• _What is needed_
For this listing, the lines between the one holding "(212, 96) none" and the one holding "[273,173,346,187] [62,194,181,208] supplied", inclusive, must be set down exactly.

• _Records for this exercise_
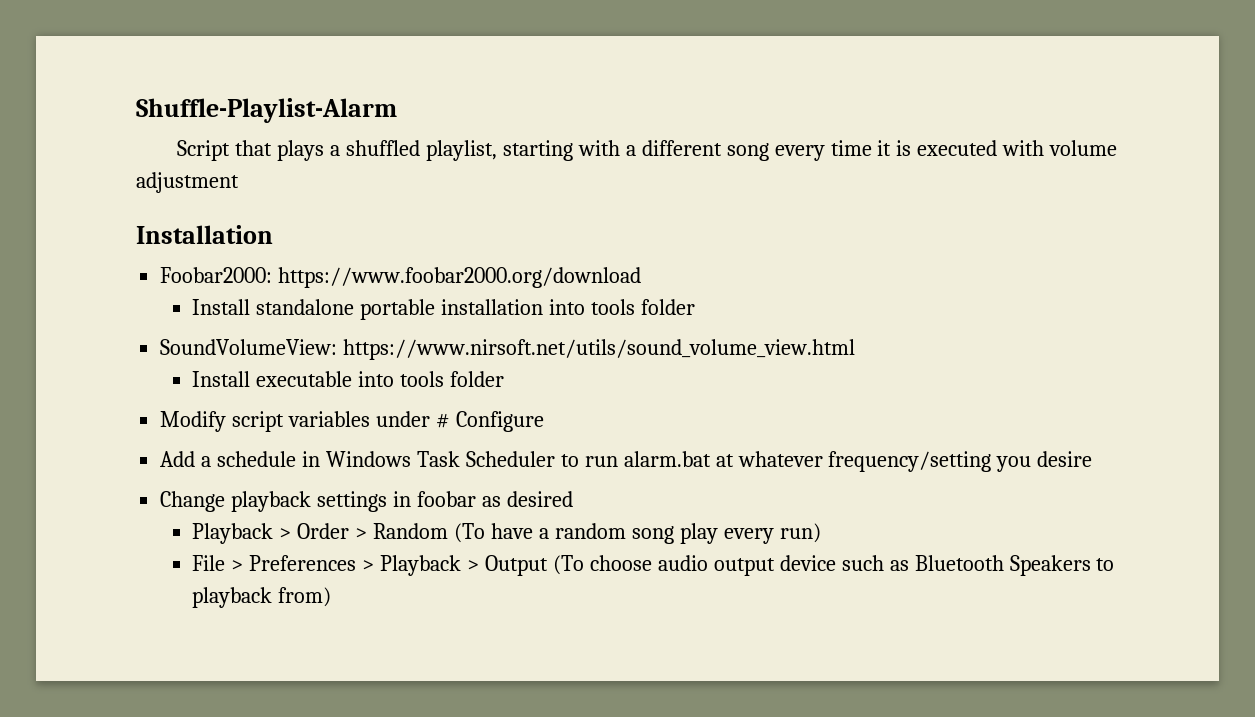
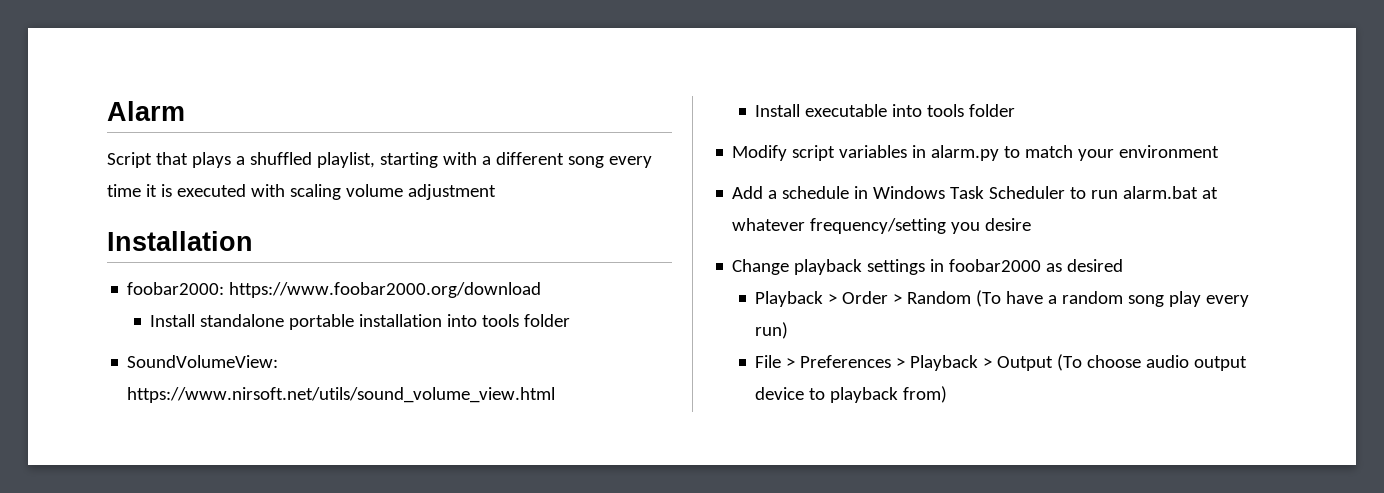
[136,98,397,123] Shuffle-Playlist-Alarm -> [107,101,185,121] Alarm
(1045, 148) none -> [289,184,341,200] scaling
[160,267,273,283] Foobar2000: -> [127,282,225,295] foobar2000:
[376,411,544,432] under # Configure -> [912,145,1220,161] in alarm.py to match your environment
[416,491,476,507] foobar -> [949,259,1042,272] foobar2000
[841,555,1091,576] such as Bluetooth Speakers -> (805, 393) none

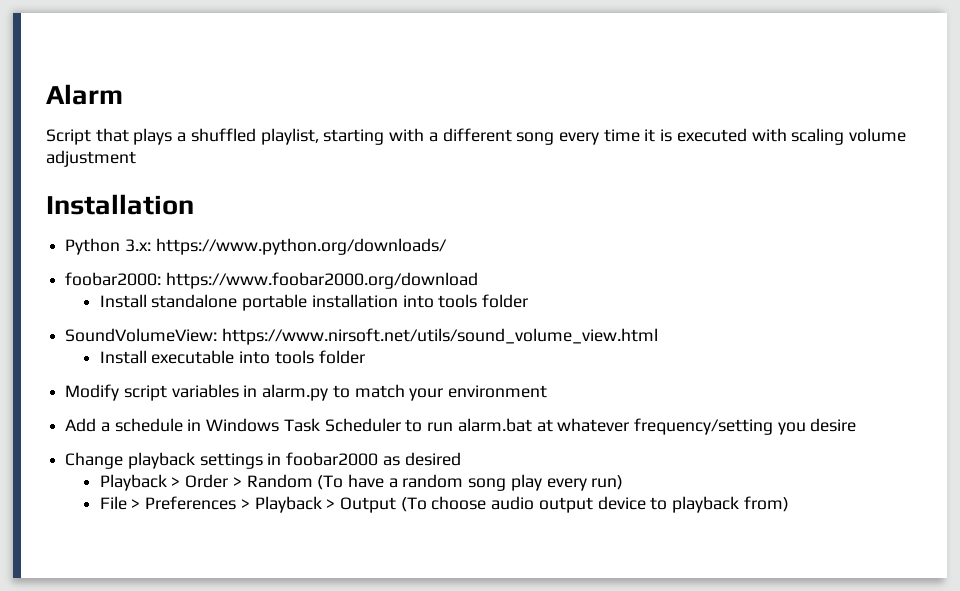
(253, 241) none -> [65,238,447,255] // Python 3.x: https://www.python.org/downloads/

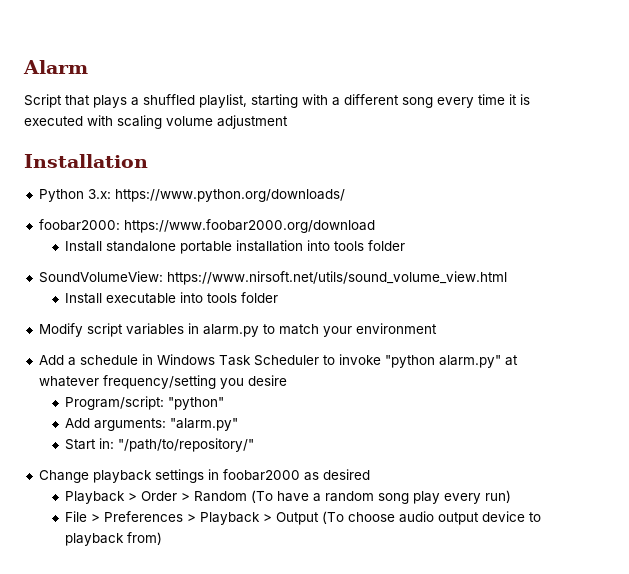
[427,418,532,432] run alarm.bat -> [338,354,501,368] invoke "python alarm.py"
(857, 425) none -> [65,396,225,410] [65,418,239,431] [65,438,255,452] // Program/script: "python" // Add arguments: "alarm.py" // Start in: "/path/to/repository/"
--
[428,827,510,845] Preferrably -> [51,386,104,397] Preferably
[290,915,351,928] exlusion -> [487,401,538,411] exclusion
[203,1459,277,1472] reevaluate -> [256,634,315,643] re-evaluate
* * *
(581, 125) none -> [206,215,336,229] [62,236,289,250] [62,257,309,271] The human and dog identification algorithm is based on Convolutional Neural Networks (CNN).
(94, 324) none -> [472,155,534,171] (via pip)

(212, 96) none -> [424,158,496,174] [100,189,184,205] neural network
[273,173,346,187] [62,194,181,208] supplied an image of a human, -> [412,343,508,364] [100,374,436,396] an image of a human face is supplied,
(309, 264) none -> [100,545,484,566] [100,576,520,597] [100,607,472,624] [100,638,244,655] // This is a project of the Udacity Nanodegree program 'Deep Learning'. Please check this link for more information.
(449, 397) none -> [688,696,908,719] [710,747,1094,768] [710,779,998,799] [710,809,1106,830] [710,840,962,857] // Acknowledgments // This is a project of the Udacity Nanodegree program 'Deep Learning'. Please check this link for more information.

• _Result of the task_
(212, 96) none -> [424,158,496,174] [100,189,184,205] neural network
[273,173,346,187] [62,194,181,208] supplied an image of a human, -> [412,343,508,364] [100,374,436,396] an image of a human face is supplied,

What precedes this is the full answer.